As can be understood from the above description, in order to avoid the problems arising from the use of in-NVM SNNs due to various non-idealities of NVM materials such as limited precision, stochasticity, non-linearity, conductance drift over time, etc., silicon-based SRAM in-memory SNN is employed to prevent the similar problems emerged when using NVM materials. The synaptic array in the in-memory SNN of the first aspect incorporates silicon-based SRAM cells as memory cells, and the post-neuron circuits are accordingly designed so that the in-memory SNN architecture can be also used in computation with multi-bit synaptic weights by combining a programmable number of columns. Additionally, as the silicon-based SRAM cells can only store 1-bit synaptic weights, for computation with multi-bit synaptic weights, the circuitry of the architecture is designed to be time-multiplexed for resource sharing, in order to achieve improved area and energy efficiency. At last, according to possible embodiments of the proposed SNN, an auto-calibration circuit is proposed, which can counteract output current variation caused by, among others, process, voltage, and temperature (PVT) variations and thus allows higher computing accuracy.
Further, although conventional NVM materials are susceptible to non-idealities, NVM cells can be suitably used in the SNN architecture according to the second aspect.
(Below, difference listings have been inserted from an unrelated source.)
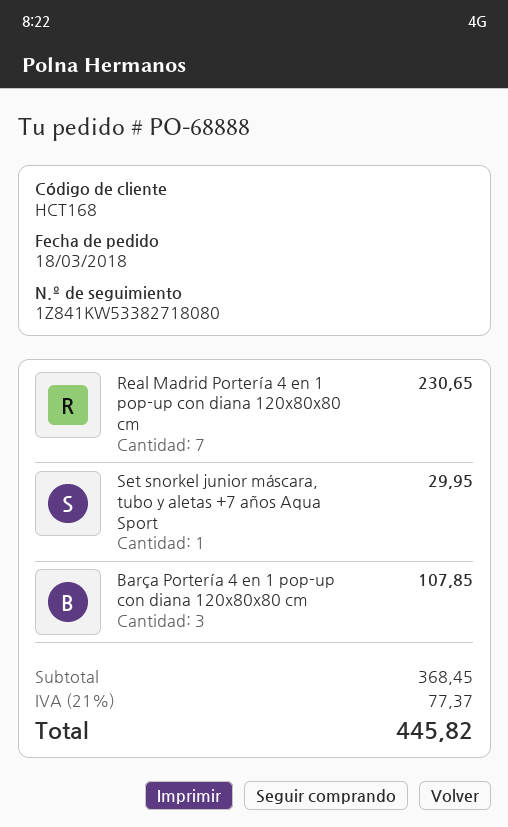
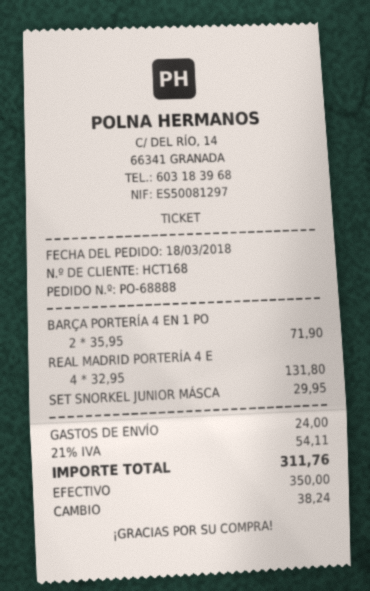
Real Madrid Portería 4 en 1 pop-up con diana 120x80x80 cm: 7 for 230.65 -> 4 for 131.80
Barça Portería 4 en 1 pop-up con diana 120x80x80 cm: 3 for 107.85 -> 2 for 71.90
shipping: none -> 24.00
tax: 21% = 77.37 -> 21% = 54.11
total: 445.82 -> 311.76

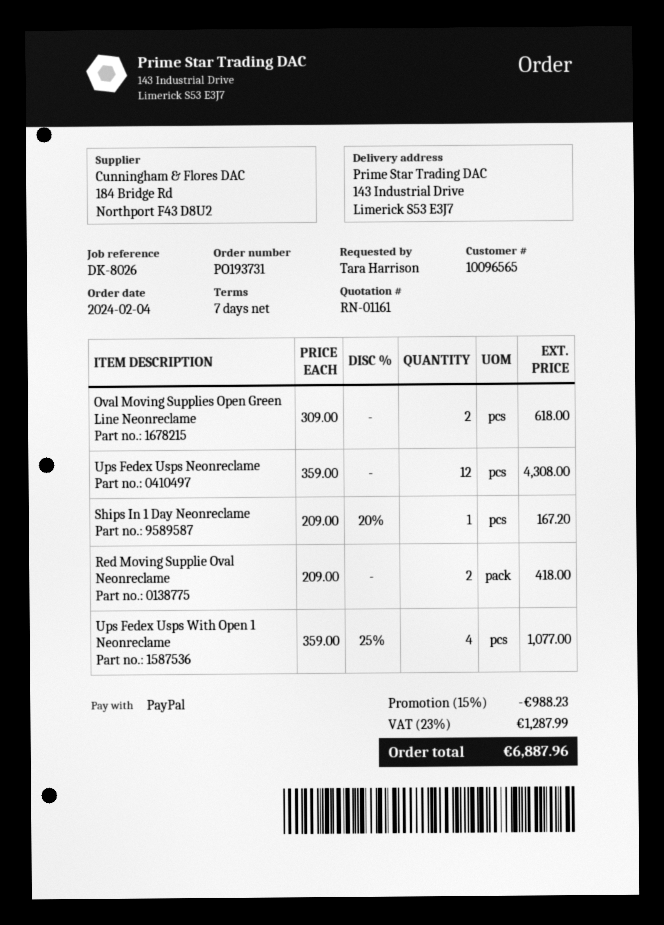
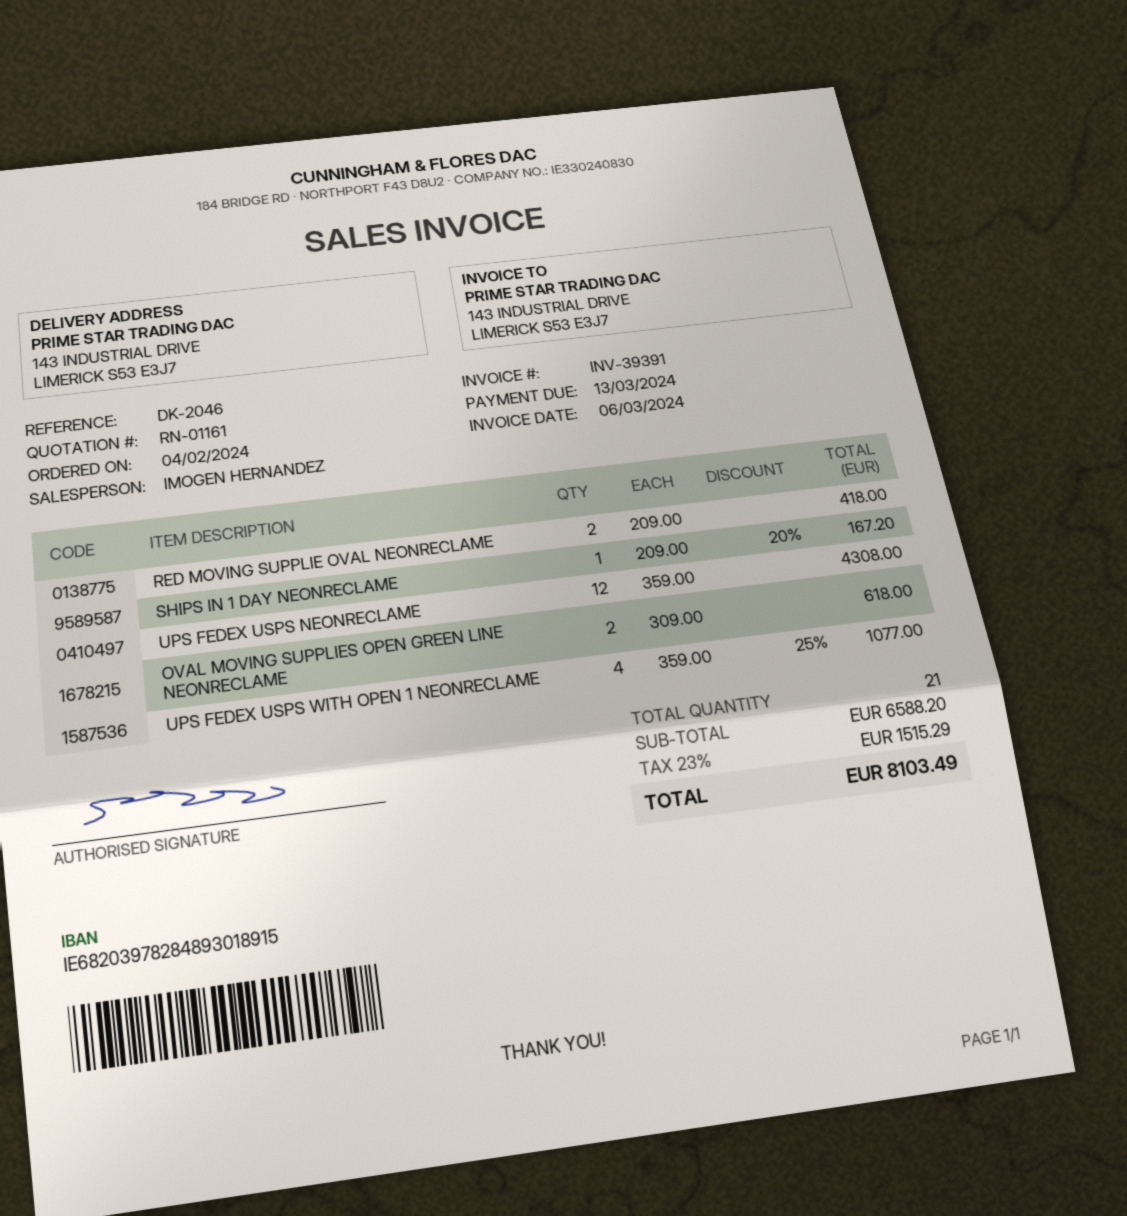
reference: DK-8026 -> DK-2046
discount: 15% = 988.23 -> none
tax: 23% = 1287.99 -> 23% = 1515.29
total: 6887.96 -> 8103.49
That is, in-NVM SNNs can also benefit from the proposed interface and pulse width auto-calibration circuits that are connected to the post-neurons.
The techniques proposed herein can solve at least the problems and/or drawbacks discussed in the Background section and other disadvantages not mentioned above.
The objects, principles, features and advantages of the present invention will become more apparent from the following detailed description of embodiments thereof, which is to be read in connection with the accompanying drawings. It will be appreciated that the particular embodiments disclosed herein are illustrative and not intended to limit the present invention, as also explained somewhere else herein.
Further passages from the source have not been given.